Given data Start Marker
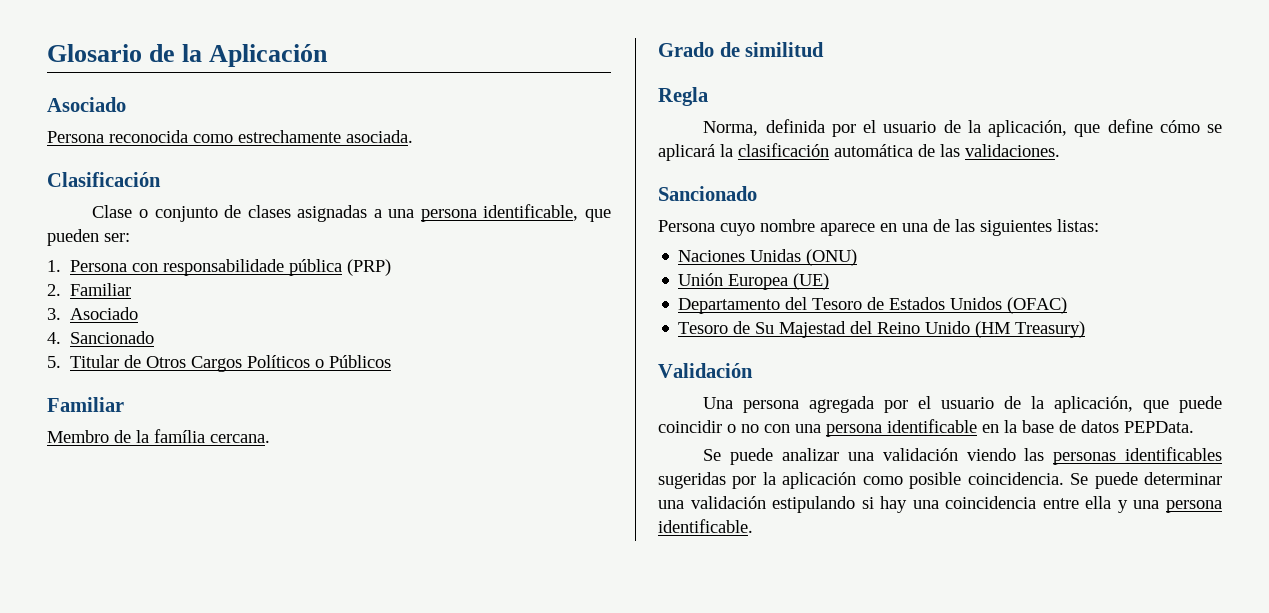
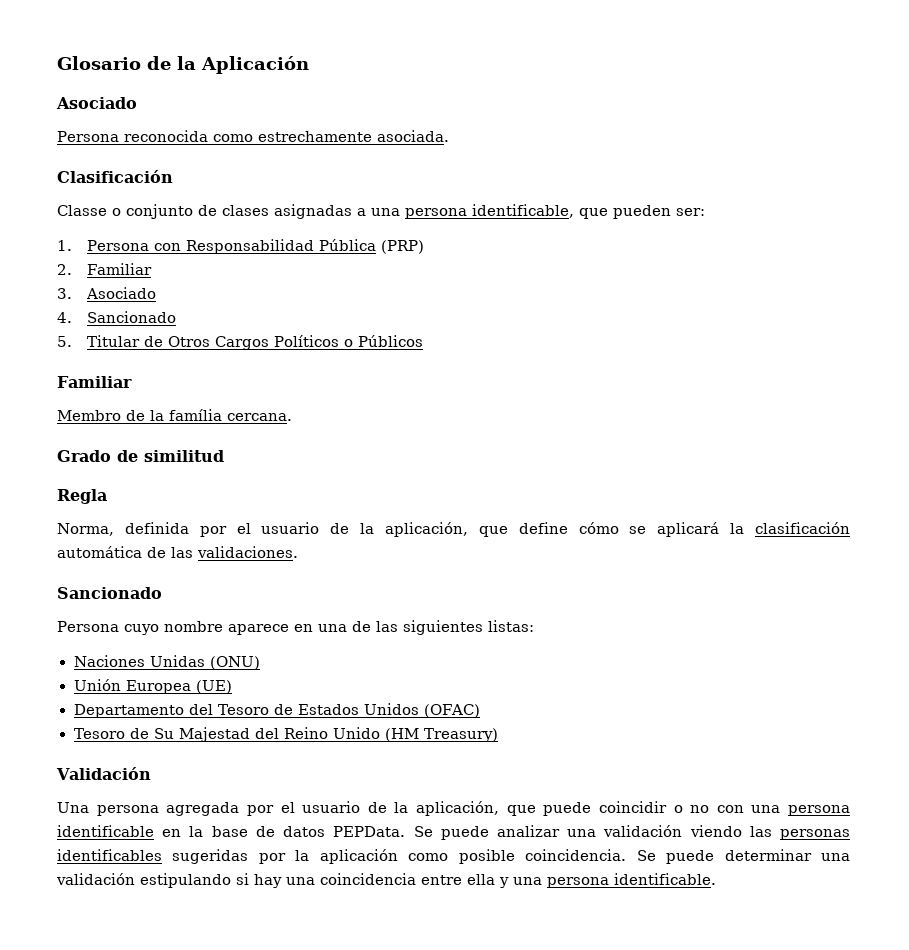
[92,205,133,218] Clase -> [57,205,107,216] Classe
[163,259,343,276] responsabilidade pública -> [185,239,376,254] Responsabilidad Pública
(1194, 427) // -> (406, 831) none

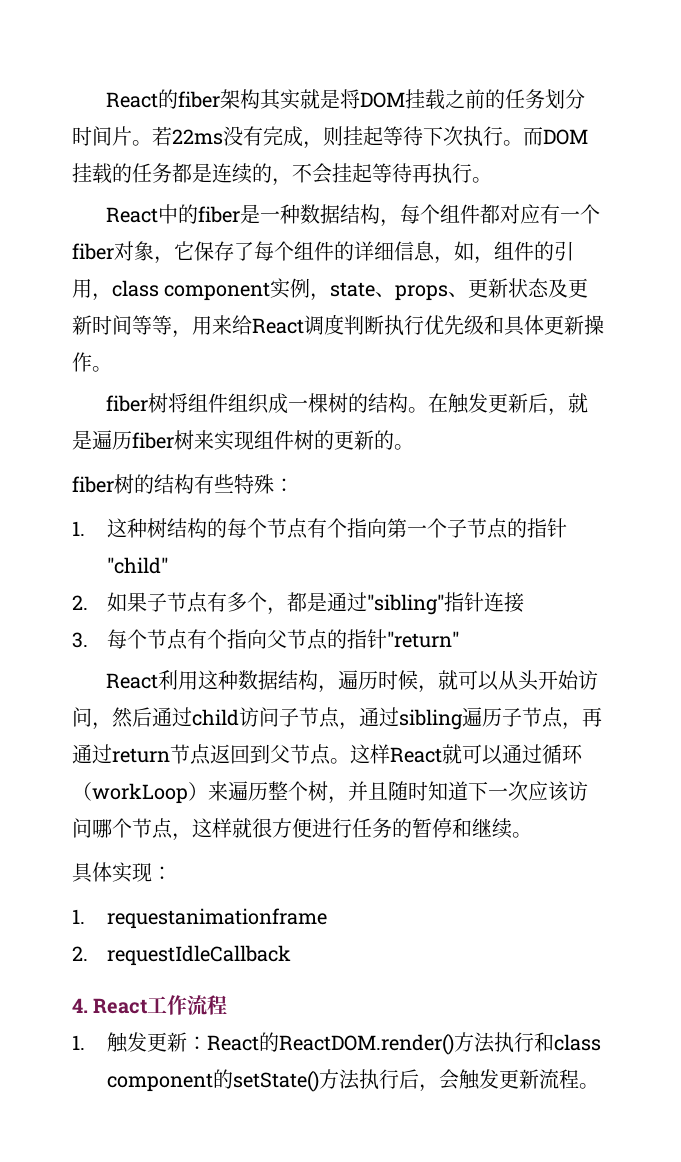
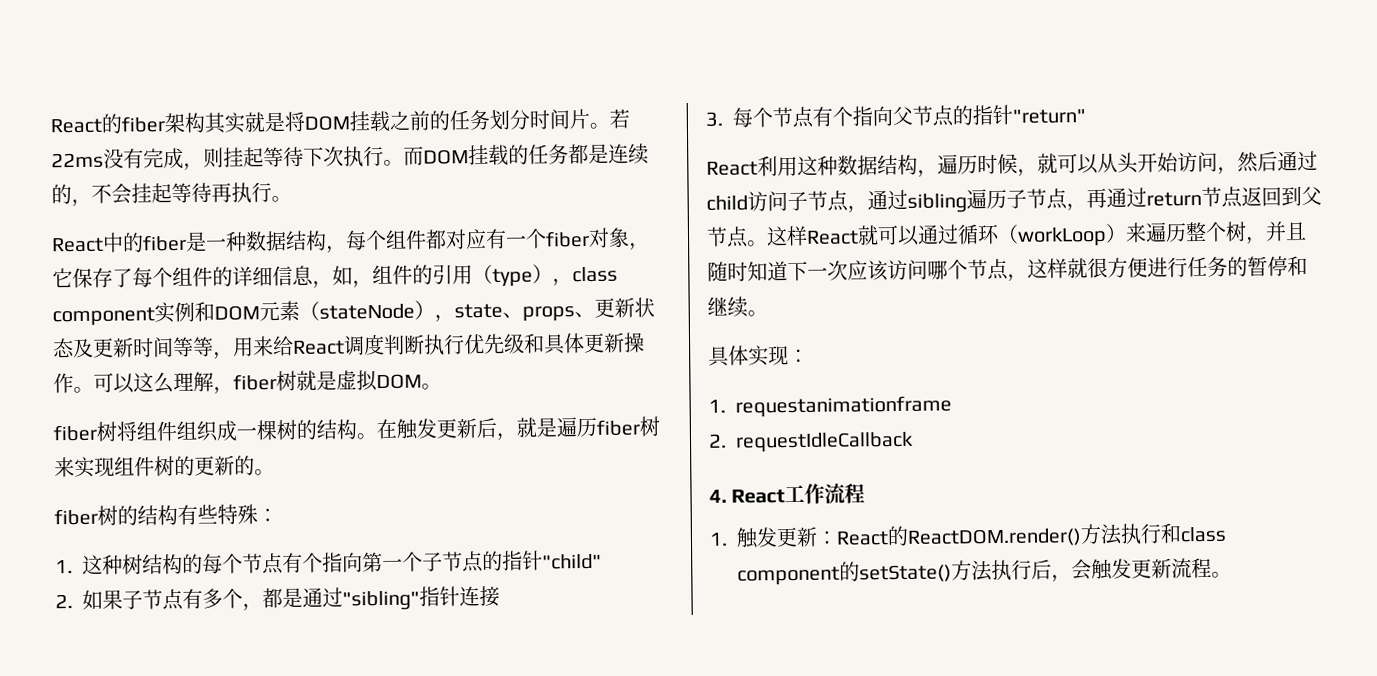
(92, 288) none -> [472,264,553,287] （type）
(311, 288) none -> [194,300,435,322] 和DOM元素（stateNode）
(112, 369) none -> [93,370,442,395] 可以这么理解，fiber树就是虚拟DOM。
Given data End Marker
None of the pictures should appear; repeat the records exactly otherwise.

[92,205,133,218] Clase -> [57,205,107,216] Classe
[163,259,343,276] responsabilidade pública -> [185,239,376,254] Responsabilidad Pública
(1194, 427) // -> (406, 831) none

(92, 288) none -> [472,264,553,287] （type）
(311, 288) none -> [194,300,435,322] 和DOM元素（stateNode）
(112, 369) none -> [93,370,442,395] 可以这么理解，fiber树就是虚拟DOM。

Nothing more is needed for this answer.